[Data items]
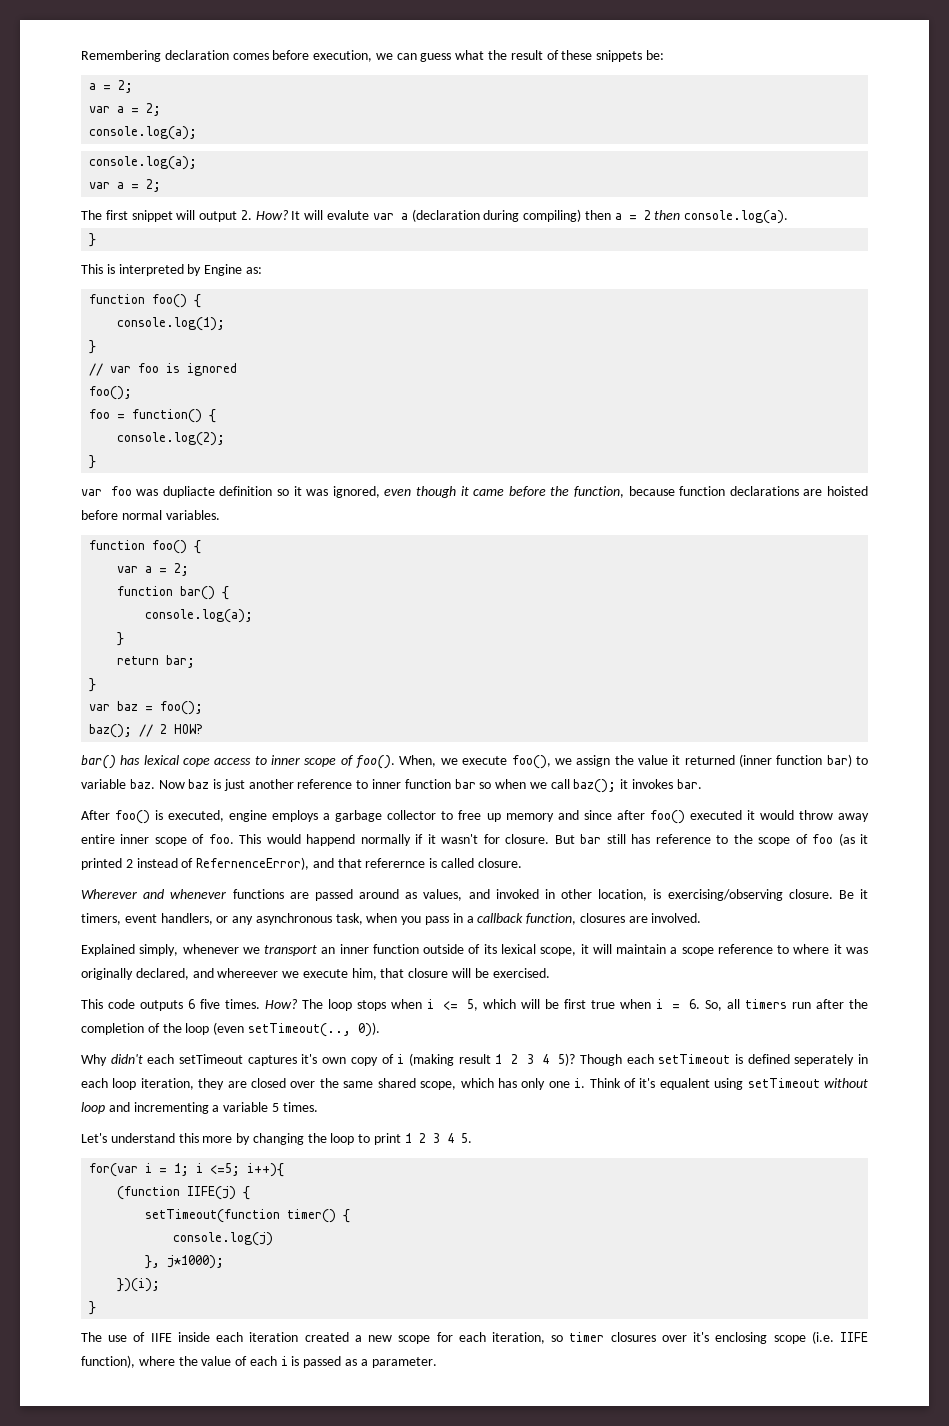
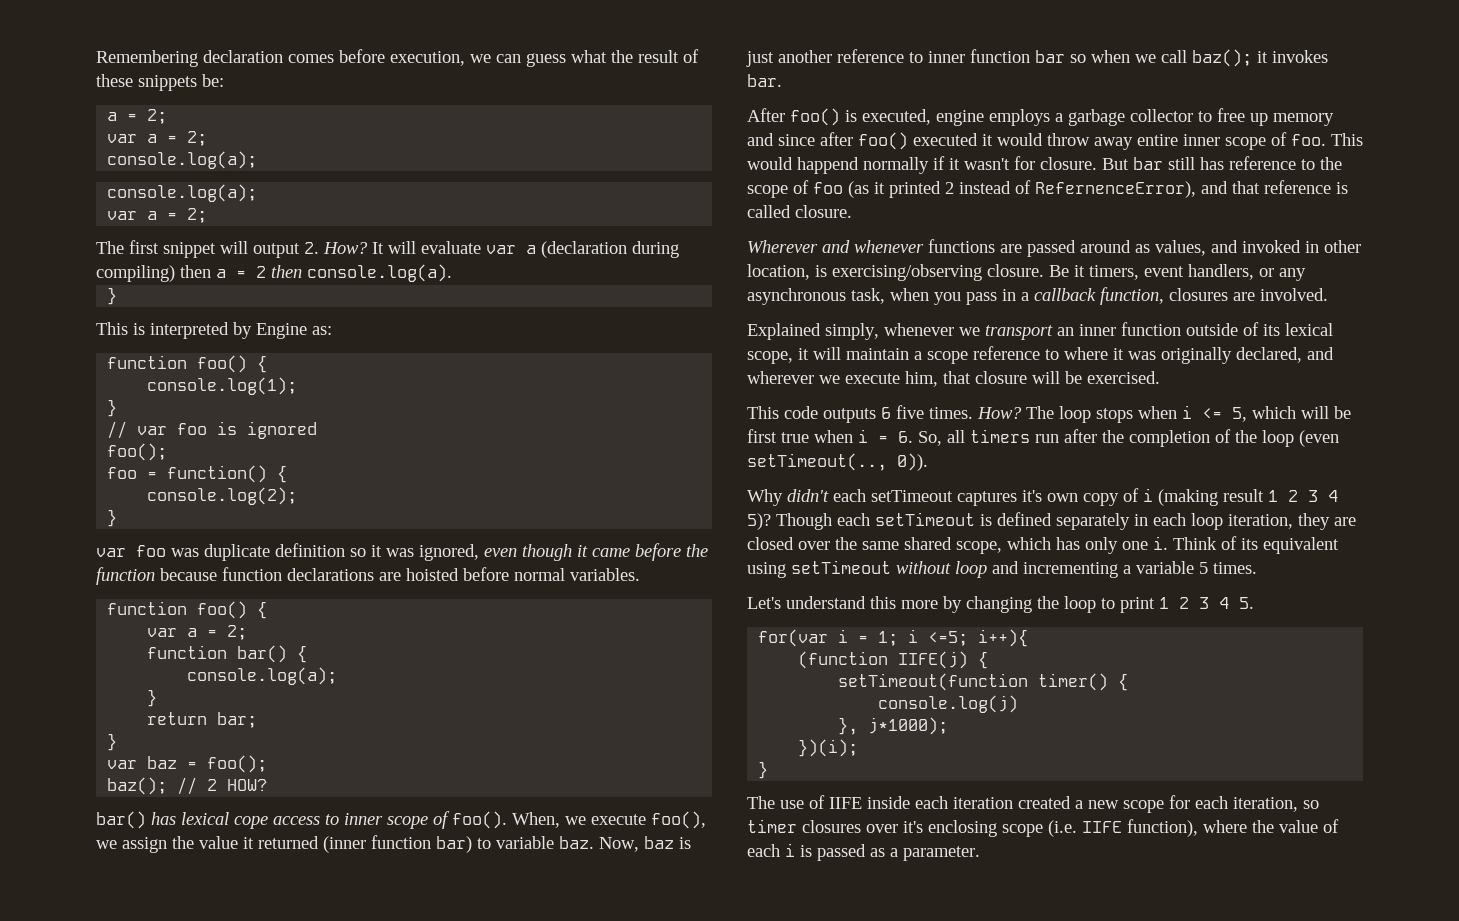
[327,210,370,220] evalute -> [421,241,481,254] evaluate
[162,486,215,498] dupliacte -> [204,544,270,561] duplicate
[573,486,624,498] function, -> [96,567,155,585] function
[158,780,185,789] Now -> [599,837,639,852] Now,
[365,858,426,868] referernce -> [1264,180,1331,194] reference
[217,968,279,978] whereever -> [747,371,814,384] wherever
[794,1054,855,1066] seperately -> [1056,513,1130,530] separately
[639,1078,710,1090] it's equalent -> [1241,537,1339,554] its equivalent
* * *
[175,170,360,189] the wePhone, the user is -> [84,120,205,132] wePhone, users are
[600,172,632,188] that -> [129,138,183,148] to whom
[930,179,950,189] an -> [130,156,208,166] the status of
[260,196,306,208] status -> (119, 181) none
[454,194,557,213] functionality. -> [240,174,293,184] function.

[What the task asks]: Copy the lines above exactly, beginning at the line that has "[327,210,370,220] evalute ->" and stopping after the line that has "[639,1078,710,1090] it's equalent", and omit the rest.

[Result]:
[327,210,370,220] evalute -> [421,241,481,254] evaluate
[162,486,215,498] dupliacte -> [204,544,270,561] duplicate
[573,486,624,498] function, -> [96,567,155,585] function
[158,780,185,789] Now -> [599,837,639,852] Now,
[365,858,426,868] referernce -> [1264,180,1331,194] reference
[217,968,279,978] whereever -> [747,371,814,384] wherever
[794,1054,855,1066] seperately -> [1056,513,1130,530] separately
[639,1078,710,1090] it's equalent -> [1241,537,1339,554] its equivalent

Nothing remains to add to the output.